=== What is being asked ===
Pictures in the entries below are excluded; copy only the lines from the one containing "- Music Sync" to the one containing "have been created by the user.", both included.
*** Records shown ***
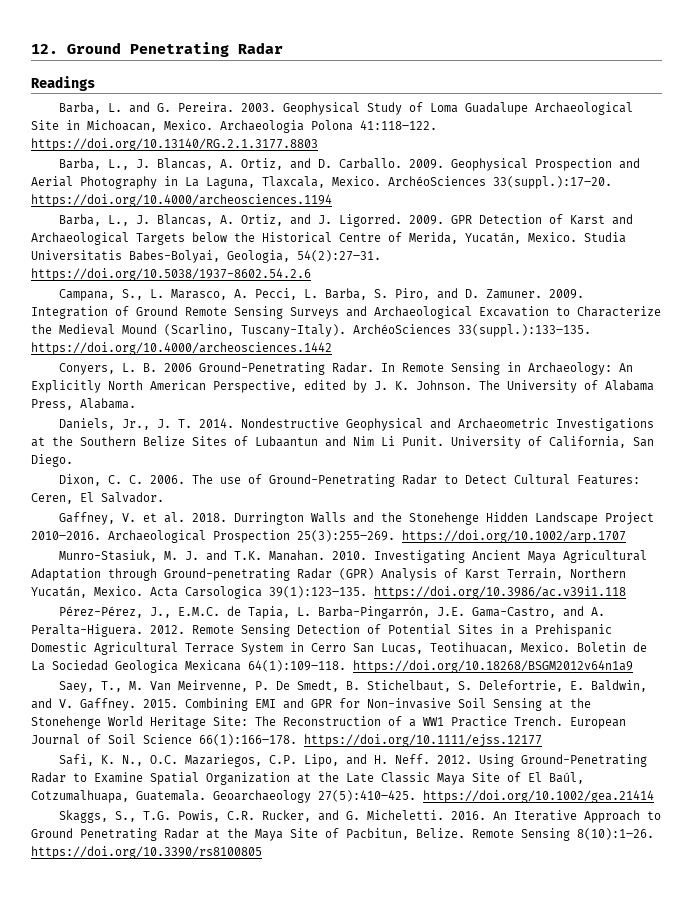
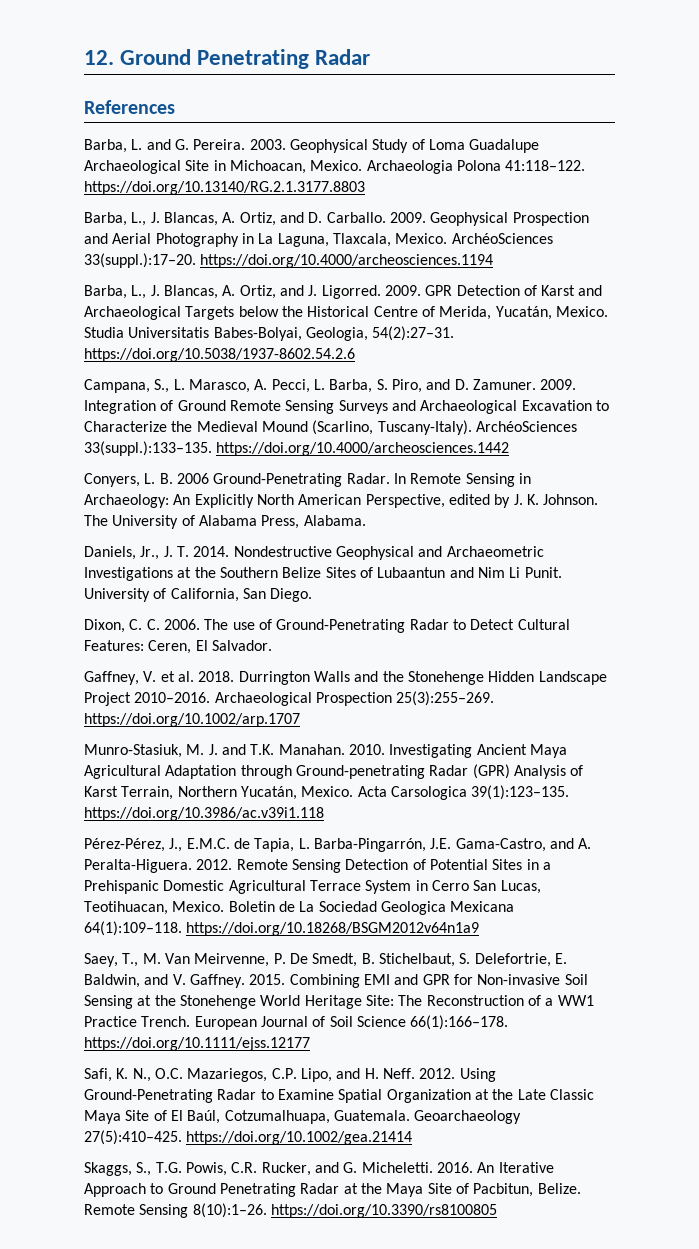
- Readings
+ References

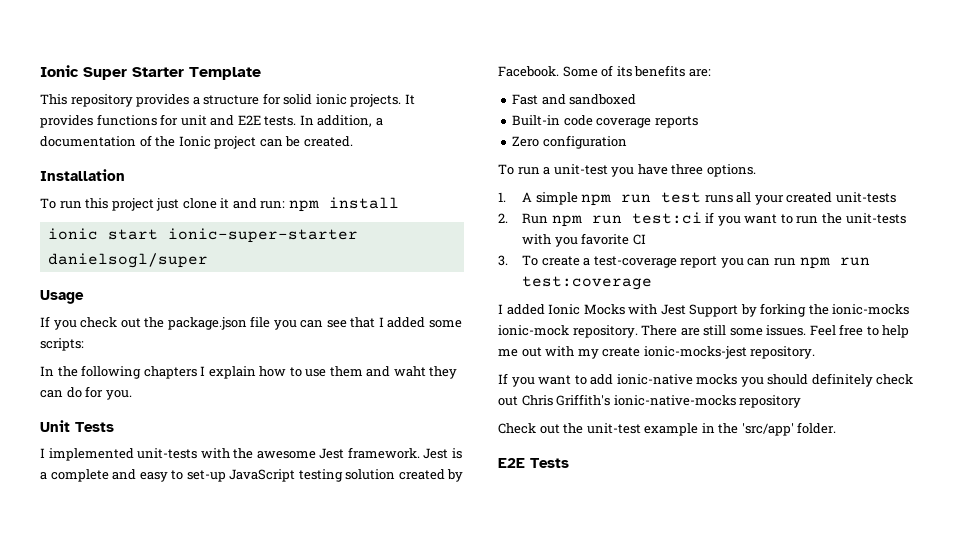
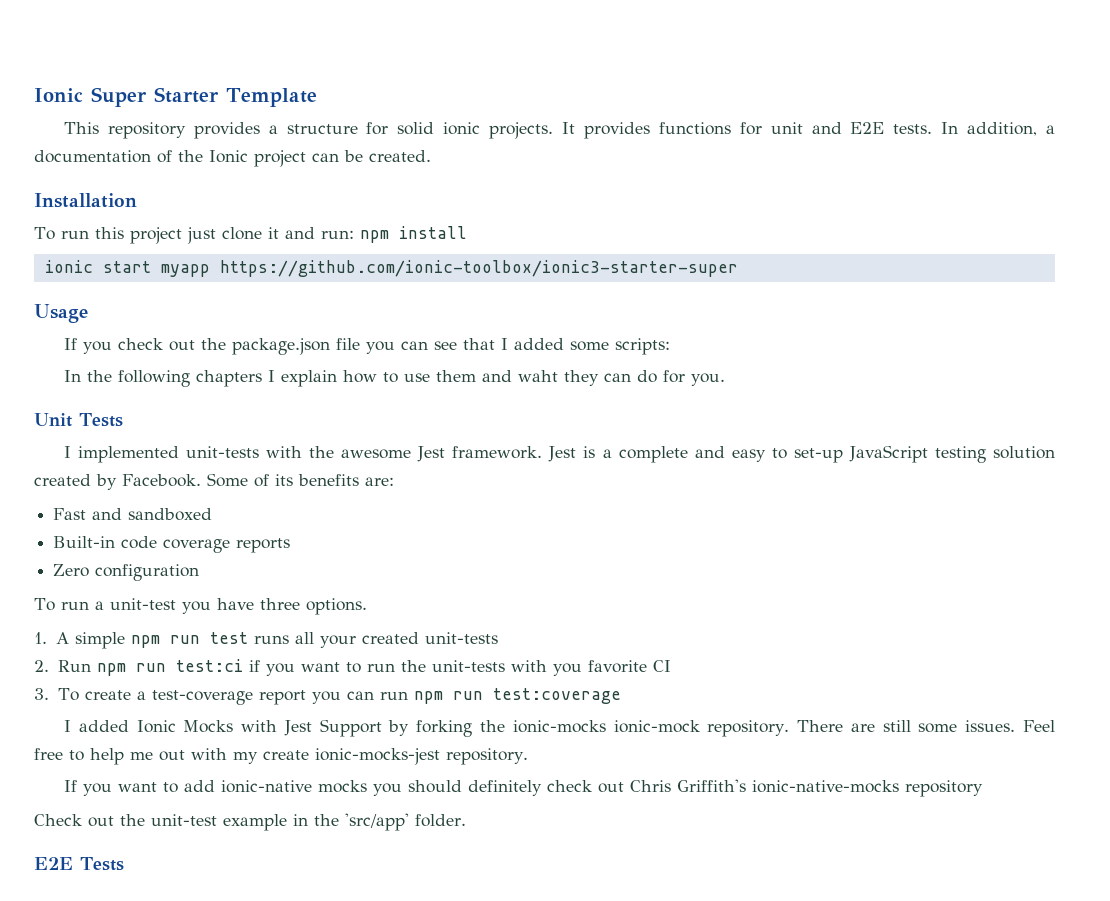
- ionic start ionic-super-starter danielsogl/super
+ ionic start myapp https://github.com/ionic-toolbox/ionic3-starter-super

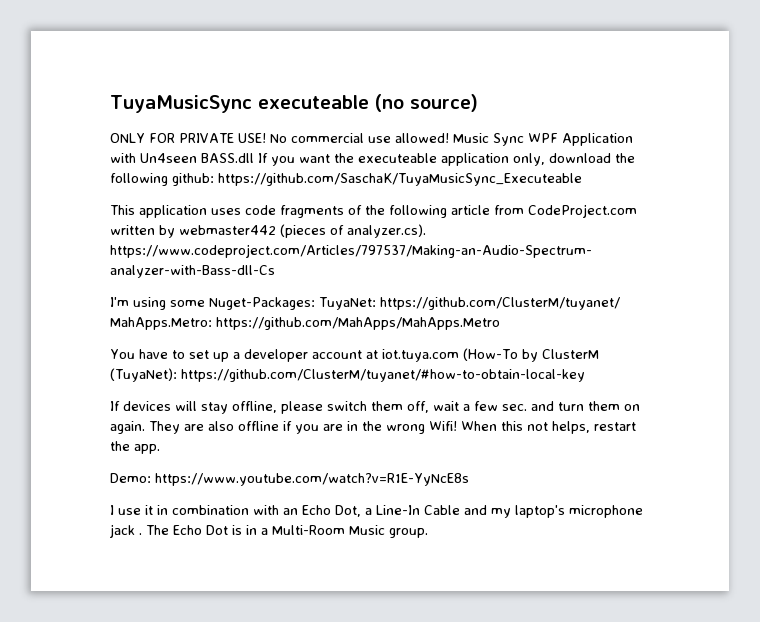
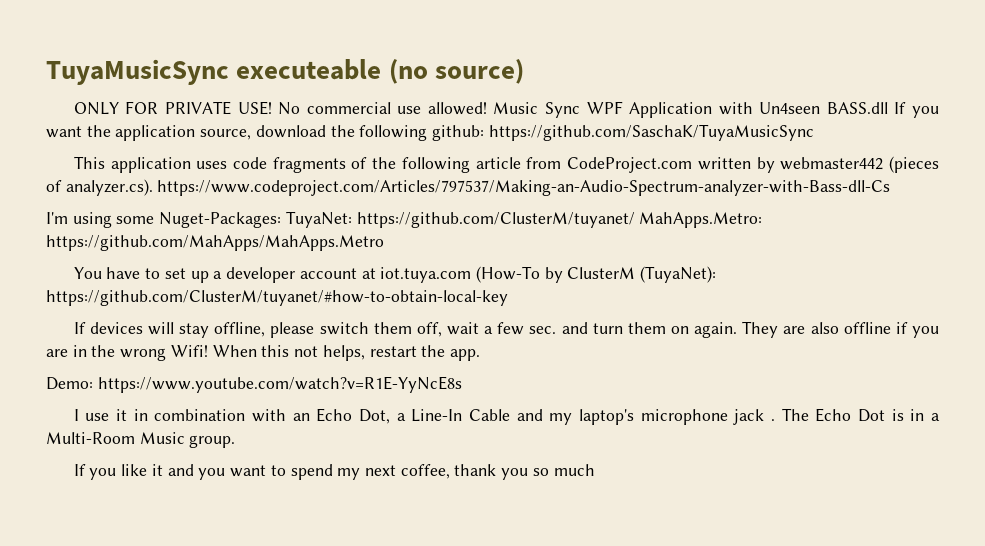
- Music Sync WPF Application with Un4seen BASS.dll If you want the executeable application only, download the following github: https://github.com/SaschaK/TuyaMusicSync_Executeable
+ Music Sync WPF Application with Un4seen BASS.dll If you want the application source, download the following github: https://github.com/SaschaK/TuyaMusicSync
+ If you like it and you want to spend my next coffee, thank you so much

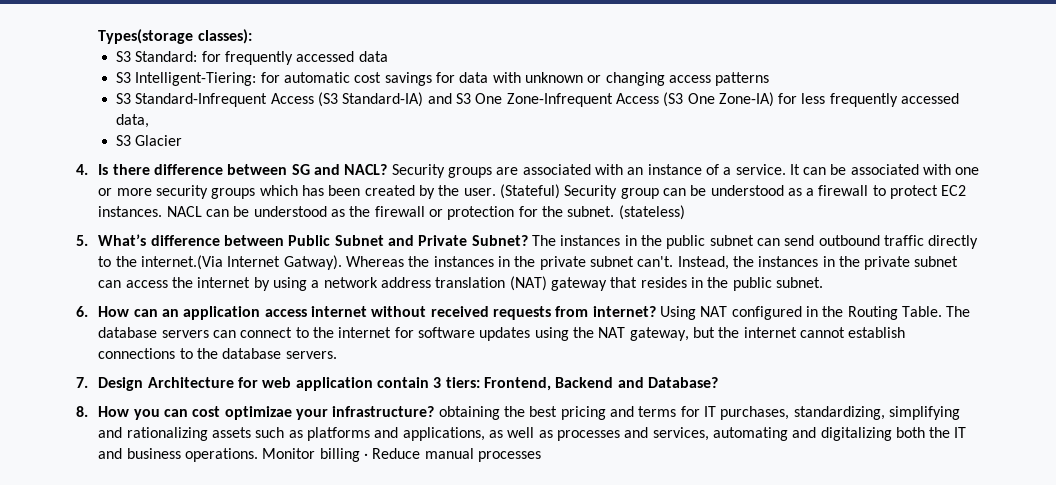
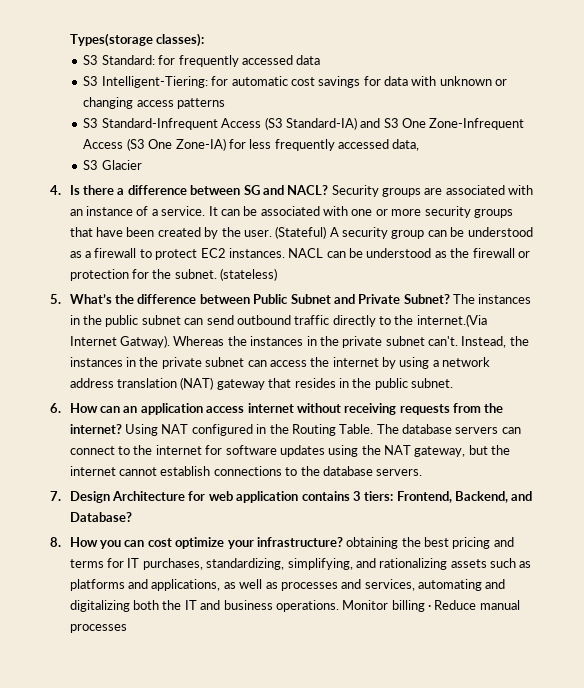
- 4. Is there difference between SG and NACL?
+ 4. Is there a difference between SG and NACL?
- It can be associated with one or more security groups which has been created by the user.
+ It can be associated with one or more security groups that have been created by the user.
- (Stateful) Security group can be understood as a firewall to protect EC2 instances.
+ (Stateful) A security group can be understood as a firewall to protect EC2 instances.
- 5. What’s difference between Public Subnet and Private Subnet?
+ 5. What’s the difference between Public Subnet and Private Subnet?
- 6. How can an application access internet without received requests from internet?
+ 6. How can an application access internet without receiving requests from the internet?
- 7. Design Architecture for web application contain 3 tiers: Frontend, Backend and Database?
+ 7. Design Architecture for web application contains 3 tiers: Frontend, Backend, and Database?
- 8. How you can cost optimizae your infrastructure? obtaining the best pricing and terms for IT purchases, standardizing, simplifying and rationalizing assets such as platforms and applications, as well as processes and services, automating and digitalizing both the IT and business operations.
+ 8. How you can cost optimize your infrastructure? obtaining the best pricing and terms for IT purchases, standardizing, simplifying, and rationalizing assets such as platforms and applications, as well as processes and services, automating and digitalizing both the IT and business operations.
*** End of Records shown ***
=== Exercise output ===
- Music Sync WPF Application with Un4seen BASS.dll If you want the executeable application only, download the following github: https://github.com/SaschaK/TuyaMusicSync_Executeable
+ Music Sync WPF Application with Un4seen BASS.dll If you want the application source, download the following github: https://github.com/SaschaK/TuyaMusicSync
+ If you like it and you want to spend my next coffee, thank you so much

- 4. Is there difference between SG and NACL?
+ 4. Is there a difference between SG and NACL?
- It can be associated with one or more security groups which has been created by the user.
+ It can be associated with one or more security groups that have been created by the user.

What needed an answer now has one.